Trofeo Città di Pordenone, Cda sconfitta ma la forma sale

Nonostante il ko con Bergamo tante luci tra le friulane. Ora bisogna continuare a oliare i meccanismi. Bakodimou out, Herrera Blanco e Lengweiler acciaccate

Alessia Pittoni

 

La due giorni della seconda edizione del Trofeo Città di Pordenone si è chiusa, per la Cda Volley Talmassons Fvg, con il secondo posto dietro al ChorusLife Volley Bergamo che si è aggiudicato la vittoria. Si è trattato comunque di un ottimo test per la formazione di coach Parazzoli, che ha potuto confrontarsi in finale contro un’avversaria sicuramente più avanti dal punto di vista dell’amalgama e con la sola Denise Meli ancora assente dopo l’esperienza degli Europei.

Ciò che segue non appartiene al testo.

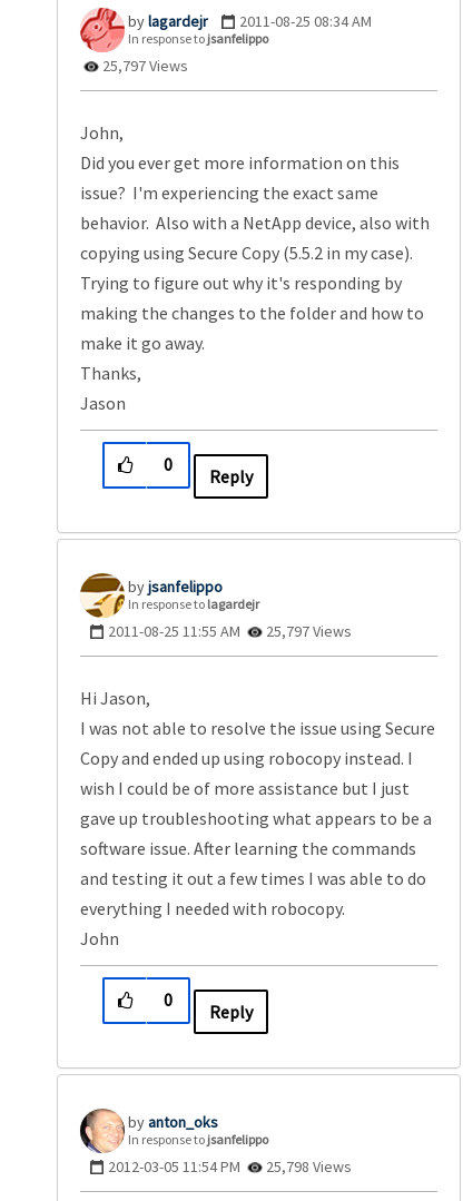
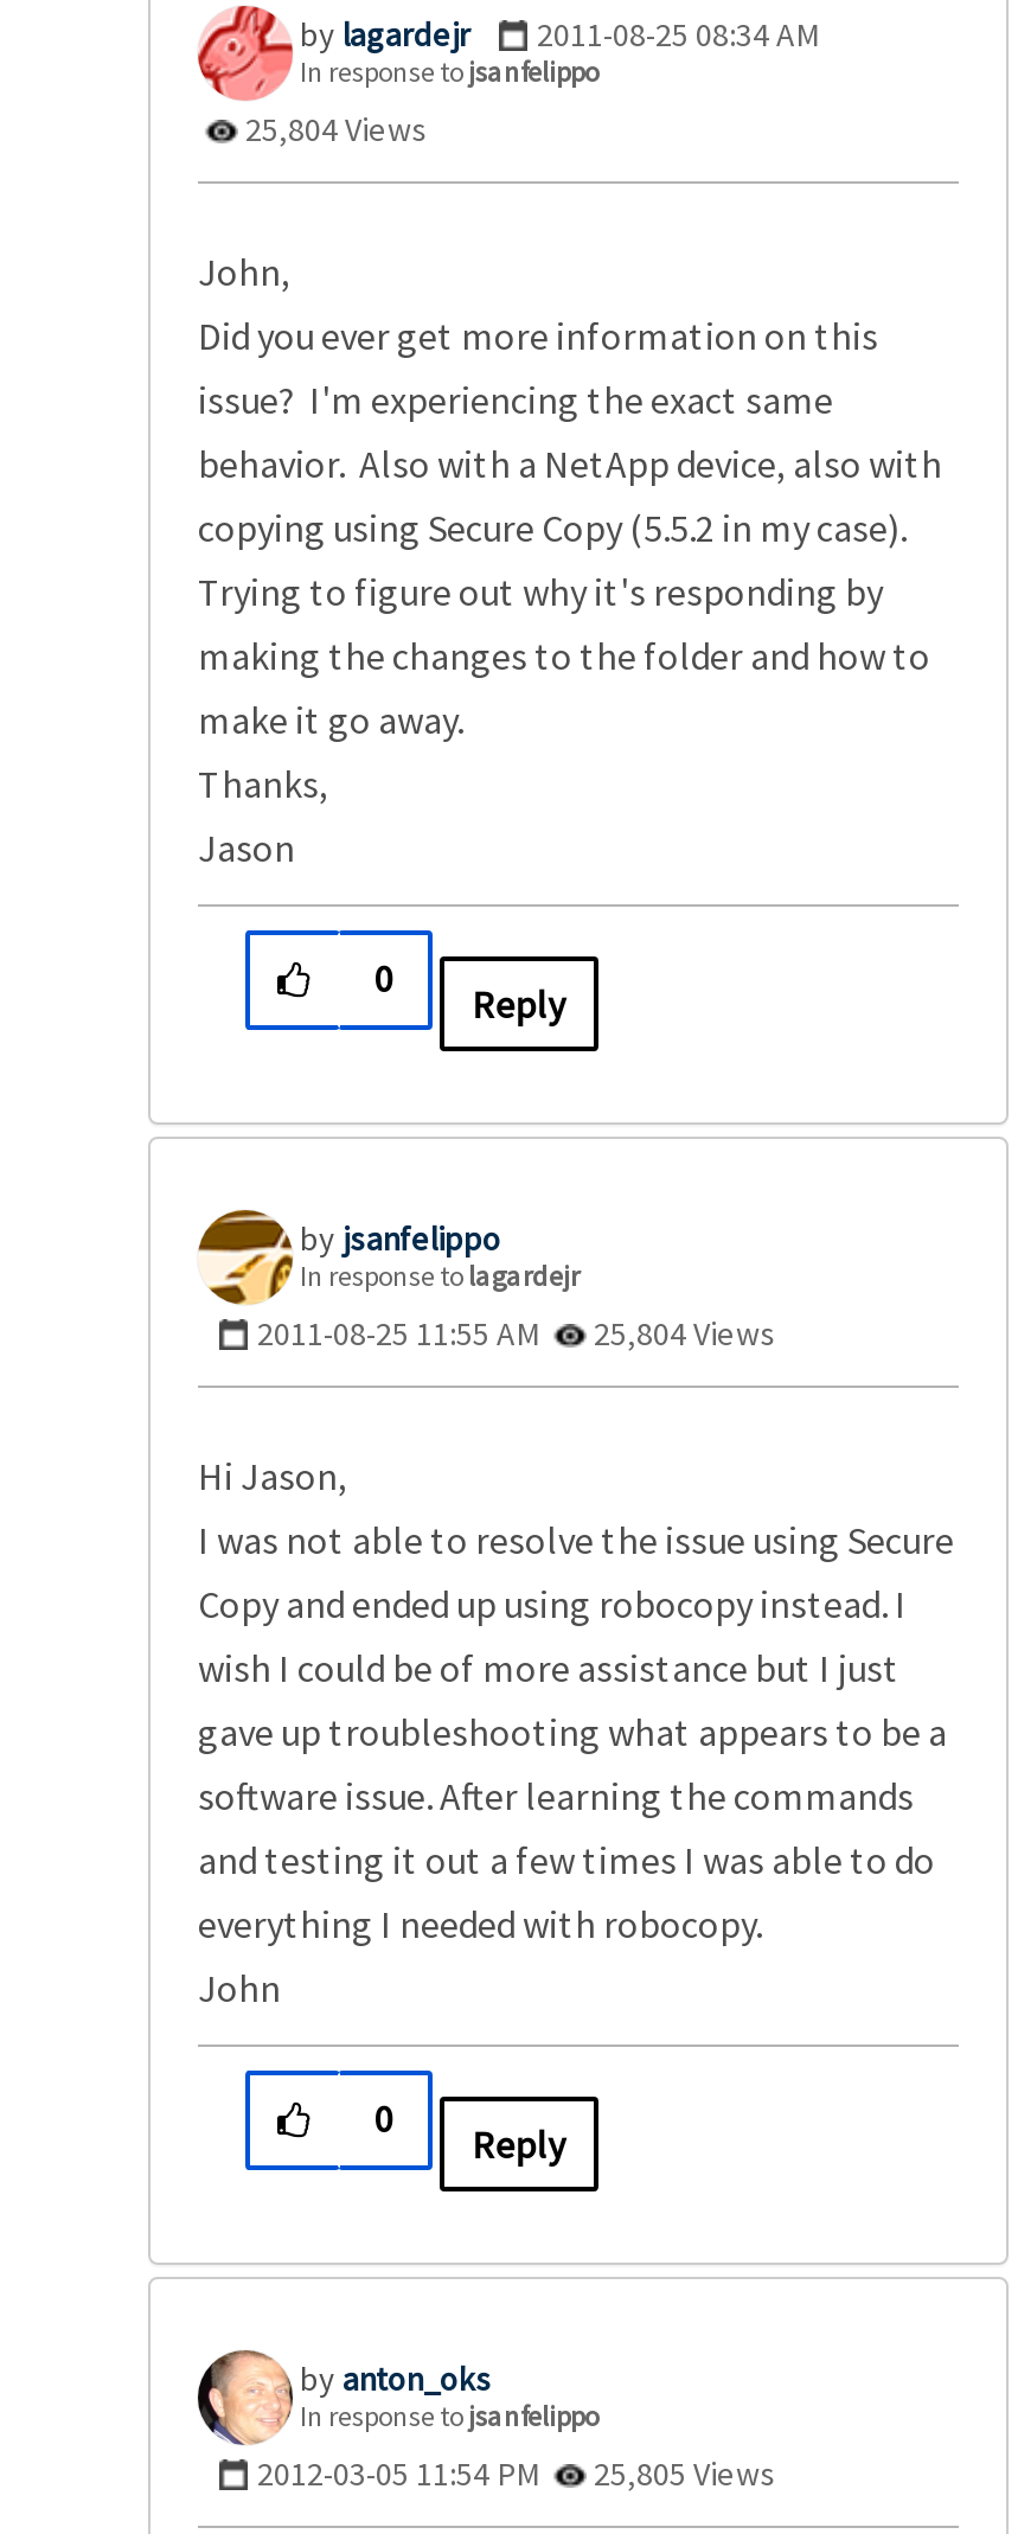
[99,56,188,76] 25,797 Views -> [238,109,428,151] 25,804 Views
[108,622,352,642] 2011-08-25 11:55 AM 25,797 Views -> [257,1313,776,1356] 2011-08-25 11:55 AM 25,804 Views
[108,1157,352,1177] 2012-03-05 11:54 PM 25,798 Views -> [257,2453,776,2496] 2012-03-05 11:54 PM 25,805 Views

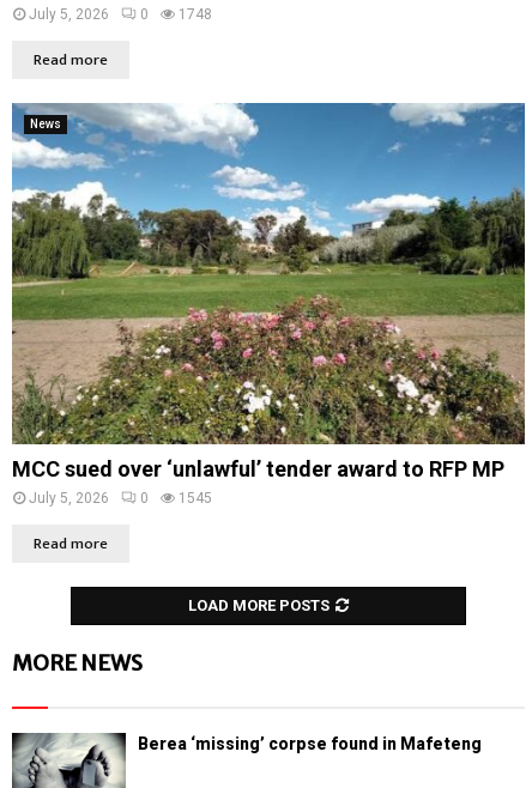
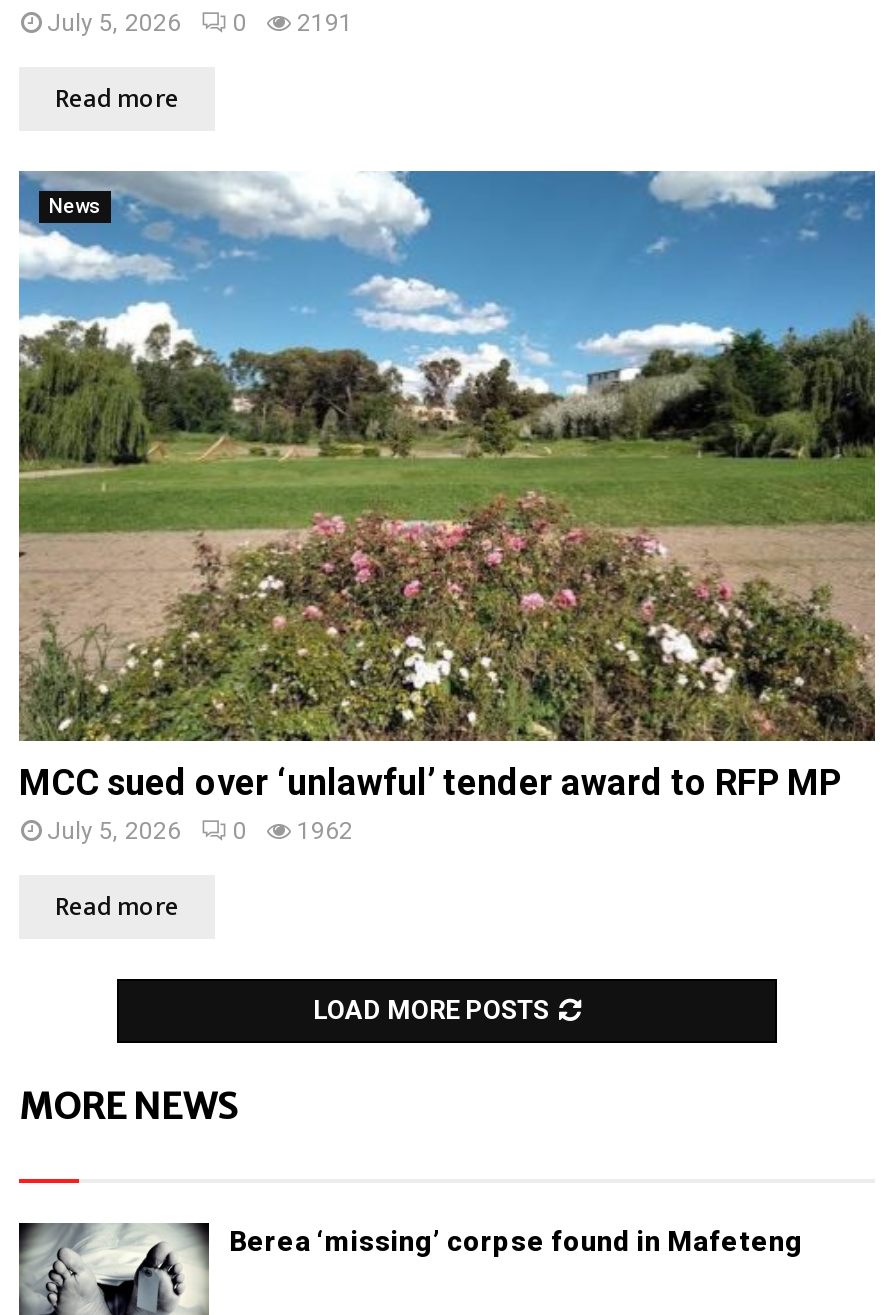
[29,6,212,22] July 5, 2026 0 1748 -> [47,8,353,36] July 5, 2026 0 2191
[29,490,212,506] July 5, 2026 0 1545 -> [47,817,353,845] July 5, 2026 0 1962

Dopo i cinque set disputati contro il Panathinaikos e senza l’infortunata Bakodimou e le acciaccate Herrera Blanco e Lengweiler, il tecnico delle Pink Panthers ha dato spazio a Scola in regia, Frosini opposta, Molinaro e Gannar al centro, Grabic e Rossetto in banda e Mistretta libera ma ha fatto ruotare tutte le ragazze a disposizione approfittando anche della presenza della capitana della prima promozione in A1 Beatrice Negretti che si sta allenando con la squadra in attesa di tornare negli Stati Uniti e che ha giocato un set anche nell’inedito ruolo di schiacciatrice.

Dall’altra parte della rete non si sono viste in campo l’ala Elena Pietrini e la centrale belga Silke Van Avermaet ma il sei più uno lombardo ha dimostrato di essere una squadra davvero competitiva e potrebbe essere una delle sorprese del campionato di A1.

In tutti e tre i set le friulane, sostenute dai tifosi arrivati da Talmassons, si sono trovate a rincorrere ma hanno lottato su ogni palla riuscendo anche a recuperare svantaggi importanti (come dal 10-17 al 18-20 nella seconda frazione e dal 22-24 al 25-24 nel terzo) e hanno tenuto un buon ritmo di gioco considerando il lavoro di preparazione sulle spalle ma, soprattutto, il poco tempo avuto per trovare gli automatismi.

Nella seconda parte dell’incontro spazio alla diagonale Schmit-Vighetto e a Barbazeni che hanno risposto più che positivamente. Una nota di merito a Rossetto che ha disputato otto set in due giorni.

Soddisfatto il tecnico: «In questo momento con solo due bande disponibili abbiamo trovato delle soluzioni alternative ma mi ha fatto molto piacere dare spazio a tutte. Per l’avvio del campionato dovremmo riuscire ad avere tutte a disposizione, compresa Bakodimou che è ferma in via solo precauzionale, non tanto per l’infortunio ma per l’attività intensa svolta con la nazionale».